The rating confirmations consider (1) H&R’s continued robust access to liquidity ($1.2 billion proforma amendments to the Trust's unsecured credit facility), (2) DBRS Morningstar's expectation that H&R's quality retail and multifamily assets will bounce back from the pandemic and again provide stability to cash flows, as evidenced by improving trends in collections, bad debts, and multifamily leasing velocity, and (3) the expectation that sizable recent and imminent development completions such as River Landing in Miami will deliver solid results, thereby contributing to the Trust's underlying asset quality. The rating confirmations also consider DBRS Morningstar's expectation that H&R will continue to manage by various means, including capital recycling, an elevated level of secured debt maturities through the balance of the year ($1.1 billion).

The ratings continue to be supported by the Trust’s large and diversified real estate portfolio, well-laddered long-term leases and investment grade-rated tenants. The ratings continue to be constrained by leverage as noted above, as well as tenant concentration, as reflected by H&R's top 10 tenants representing 43.8% of annualized rental revenue at March 31, 2021, elevated exposure to generally more volatile energy tenants and markets (e.g., Calgary and Houston office properties), and H&R’s relatively limited market position as a diversified real estate operator lacking scale in any particular market or niche.

DBRS Morningstar will likely consider rating downgrades within the next 12 months if H&R's operating environment fails to improve sufficiently (e.g., multifamily and retail segments fail to recover as expected) causing DBRS Morningstar to consider further downward revisions to the Trust's business risk assessment or H&R's total debt-to-EBITDA trends higher than DBRS Morningstar's current expectations of 10.2x at YE2021 and 9.4x at YE2022. DBRS Morningstar would consider restoring the Stable trends should H&R's total debt-to-EBITDA sufficiently beat expectations such that DBRS Morningstar can comfortably expect total debt-to-EBITDA below 9.2x on a sustained basis, all else equal.

A description of how DBRS Morningstar considers ESG factors within the DBRS Morningstar analytical framework can be found in the DBRS Morningstar Criteria: Approach to Environmental, Social, and Governance Risk Factors in Credit Ratings at https://www.dbrsmorningstar.com/research/373262.

Notes:
All figures are in Canadian dollars unless otherwise noted.

The principal methodology is Rating Entities in the Real Estate Industry (April 23, 2021; https://www.dbrsmorningstar.com/research/377358/rating-entities-in-the-real-estate-industry), which can be found on dbrsmorningstar.com under Methodologies & Criteria.

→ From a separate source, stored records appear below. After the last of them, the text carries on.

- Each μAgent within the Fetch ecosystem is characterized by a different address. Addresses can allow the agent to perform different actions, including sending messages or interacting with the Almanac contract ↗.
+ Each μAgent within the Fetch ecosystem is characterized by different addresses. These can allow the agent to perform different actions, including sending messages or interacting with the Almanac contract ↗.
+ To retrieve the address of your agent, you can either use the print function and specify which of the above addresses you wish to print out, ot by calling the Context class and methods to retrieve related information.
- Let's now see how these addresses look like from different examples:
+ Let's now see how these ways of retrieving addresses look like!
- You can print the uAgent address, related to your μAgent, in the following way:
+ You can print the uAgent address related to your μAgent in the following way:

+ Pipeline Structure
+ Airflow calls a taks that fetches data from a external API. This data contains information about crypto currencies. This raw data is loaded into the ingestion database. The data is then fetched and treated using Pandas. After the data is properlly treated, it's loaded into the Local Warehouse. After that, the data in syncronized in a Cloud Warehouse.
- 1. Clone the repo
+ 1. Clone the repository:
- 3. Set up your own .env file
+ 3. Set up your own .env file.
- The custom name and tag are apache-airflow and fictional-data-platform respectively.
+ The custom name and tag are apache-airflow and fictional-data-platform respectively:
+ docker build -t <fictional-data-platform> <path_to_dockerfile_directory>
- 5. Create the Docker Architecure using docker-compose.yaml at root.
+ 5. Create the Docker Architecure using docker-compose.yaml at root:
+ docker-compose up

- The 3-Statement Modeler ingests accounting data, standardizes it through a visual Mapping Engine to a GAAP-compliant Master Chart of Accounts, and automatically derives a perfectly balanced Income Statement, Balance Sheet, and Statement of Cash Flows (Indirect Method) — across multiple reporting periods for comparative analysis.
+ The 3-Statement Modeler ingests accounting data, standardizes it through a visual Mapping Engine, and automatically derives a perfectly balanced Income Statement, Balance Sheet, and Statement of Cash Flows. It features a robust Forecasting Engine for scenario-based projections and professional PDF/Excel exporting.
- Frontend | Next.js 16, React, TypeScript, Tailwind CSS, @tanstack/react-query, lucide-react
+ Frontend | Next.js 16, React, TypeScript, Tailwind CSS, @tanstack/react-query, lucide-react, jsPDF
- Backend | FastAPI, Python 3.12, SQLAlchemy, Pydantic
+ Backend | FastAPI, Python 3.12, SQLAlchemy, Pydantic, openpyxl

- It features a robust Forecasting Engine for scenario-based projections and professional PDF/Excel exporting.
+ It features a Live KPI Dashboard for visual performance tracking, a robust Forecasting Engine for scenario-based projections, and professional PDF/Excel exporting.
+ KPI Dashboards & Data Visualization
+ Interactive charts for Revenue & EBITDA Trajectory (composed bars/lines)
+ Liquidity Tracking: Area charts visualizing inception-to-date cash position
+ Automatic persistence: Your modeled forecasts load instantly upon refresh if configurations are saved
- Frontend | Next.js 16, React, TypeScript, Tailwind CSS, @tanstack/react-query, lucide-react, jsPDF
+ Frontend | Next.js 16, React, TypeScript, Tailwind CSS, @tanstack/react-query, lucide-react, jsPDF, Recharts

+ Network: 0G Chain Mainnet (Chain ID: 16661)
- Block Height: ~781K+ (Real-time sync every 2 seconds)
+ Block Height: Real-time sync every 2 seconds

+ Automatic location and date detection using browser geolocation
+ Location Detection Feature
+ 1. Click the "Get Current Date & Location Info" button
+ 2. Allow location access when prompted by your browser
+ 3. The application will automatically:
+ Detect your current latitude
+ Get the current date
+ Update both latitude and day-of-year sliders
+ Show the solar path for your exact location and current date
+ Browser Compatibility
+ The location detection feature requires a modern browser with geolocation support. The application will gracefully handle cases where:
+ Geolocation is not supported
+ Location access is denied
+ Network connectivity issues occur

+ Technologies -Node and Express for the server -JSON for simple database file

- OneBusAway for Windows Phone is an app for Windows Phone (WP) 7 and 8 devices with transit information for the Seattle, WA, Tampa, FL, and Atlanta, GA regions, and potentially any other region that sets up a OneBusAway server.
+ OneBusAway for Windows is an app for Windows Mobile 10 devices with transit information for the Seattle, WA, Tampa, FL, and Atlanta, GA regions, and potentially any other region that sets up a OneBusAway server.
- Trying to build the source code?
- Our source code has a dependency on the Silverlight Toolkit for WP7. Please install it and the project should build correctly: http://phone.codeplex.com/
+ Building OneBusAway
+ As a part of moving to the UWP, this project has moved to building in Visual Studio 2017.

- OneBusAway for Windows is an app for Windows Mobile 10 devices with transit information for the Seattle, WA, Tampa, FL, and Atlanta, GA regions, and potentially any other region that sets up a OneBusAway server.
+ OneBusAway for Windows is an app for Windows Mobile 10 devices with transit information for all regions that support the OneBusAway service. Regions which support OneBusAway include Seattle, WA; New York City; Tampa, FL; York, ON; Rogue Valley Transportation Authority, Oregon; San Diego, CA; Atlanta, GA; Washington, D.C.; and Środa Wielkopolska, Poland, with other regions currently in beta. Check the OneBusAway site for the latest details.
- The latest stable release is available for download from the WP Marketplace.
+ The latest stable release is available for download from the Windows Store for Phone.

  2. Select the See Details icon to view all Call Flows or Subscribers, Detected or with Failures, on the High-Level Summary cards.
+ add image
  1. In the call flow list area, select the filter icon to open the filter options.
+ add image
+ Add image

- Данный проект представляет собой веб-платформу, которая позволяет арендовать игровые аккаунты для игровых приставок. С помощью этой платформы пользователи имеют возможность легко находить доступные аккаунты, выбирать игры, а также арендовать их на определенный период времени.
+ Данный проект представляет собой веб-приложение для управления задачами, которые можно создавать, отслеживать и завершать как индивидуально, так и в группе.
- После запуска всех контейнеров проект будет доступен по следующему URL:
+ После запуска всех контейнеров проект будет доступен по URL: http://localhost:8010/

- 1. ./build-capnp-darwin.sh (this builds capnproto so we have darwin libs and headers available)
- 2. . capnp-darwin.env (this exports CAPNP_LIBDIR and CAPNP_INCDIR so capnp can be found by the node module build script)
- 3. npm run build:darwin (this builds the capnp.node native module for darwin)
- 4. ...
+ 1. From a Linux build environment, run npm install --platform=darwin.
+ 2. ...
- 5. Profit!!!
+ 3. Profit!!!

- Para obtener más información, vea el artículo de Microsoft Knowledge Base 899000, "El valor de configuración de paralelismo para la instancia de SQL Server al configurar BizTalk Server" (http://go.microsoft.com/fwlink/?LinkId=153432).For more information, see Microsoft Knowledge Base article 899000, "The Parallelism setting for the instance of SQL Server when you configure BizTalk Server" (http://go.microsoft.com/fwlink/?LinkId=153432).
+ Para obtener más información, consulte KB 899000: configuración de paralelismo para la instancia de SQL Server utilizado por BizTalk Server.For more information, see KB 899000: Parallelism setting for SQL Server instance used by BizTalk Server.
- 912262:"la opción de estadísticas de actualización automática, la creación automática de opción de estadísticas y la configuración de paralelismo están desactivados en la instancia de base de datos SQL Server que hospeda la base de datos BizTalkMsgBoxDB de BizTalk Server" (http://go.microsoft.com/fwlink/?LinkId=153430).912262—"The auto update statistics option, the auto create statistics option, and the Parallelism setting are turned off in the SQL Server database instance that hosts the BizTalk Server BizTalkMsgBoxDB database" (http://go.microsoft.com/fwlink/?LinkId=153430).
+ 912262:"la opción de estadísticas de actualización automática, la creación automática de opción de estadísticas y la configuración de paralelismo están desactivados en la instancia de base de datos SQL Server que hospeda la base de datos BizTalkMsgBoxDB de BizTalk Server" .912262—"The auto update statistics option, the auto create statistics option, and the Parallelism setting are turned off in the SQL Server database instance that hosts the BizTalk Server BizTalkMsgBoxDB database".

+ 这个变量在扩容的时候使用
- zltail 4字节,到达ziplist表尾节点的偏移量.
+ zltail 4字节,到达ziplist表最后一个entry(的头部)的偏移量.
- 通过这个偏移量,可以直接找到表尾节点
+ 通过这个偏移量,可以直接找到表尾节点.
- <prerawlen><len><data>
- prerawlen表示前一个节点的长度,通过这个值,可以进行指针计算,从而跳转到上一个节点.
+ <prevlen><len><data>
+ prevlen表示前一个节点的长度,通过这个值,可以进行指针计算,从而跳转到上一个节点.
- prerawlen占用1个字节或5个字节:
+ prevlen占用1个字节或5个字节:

Other applicable methodologies include the DBRS Morningstar Criteria: Approach to Environmental, Social, and Governance Risk Factors in Credit Ratings (February 3, 2021; https://www.dbrsmorningstar.com/research/373262).

For more information regarding rating methodologies and Coronavirus Disease (COVID-19), please see the following DBRS Morningstar press release: https://www.dbrsmorningstar.com/research/357883.

The related regulatory disclosures pursuant to the National Instrument 25-101 Designated Rating Organizations are hereby incorporated by reference and can be found by clicking on the link under Related Documents or by contacting us at [email protected].

The rated entity or its related entities did participate in the rating process for this rating action. DBRS Morningstar had access to the accounts and other relevant internal documents of the rated entity or its related entities in connection with this rating action.

Generally, the conditions that lead to the assignment of a Negative or Positive trend are resolved within a 12-month period. DBRS Morningstar trends and ratings are under regular surveillance.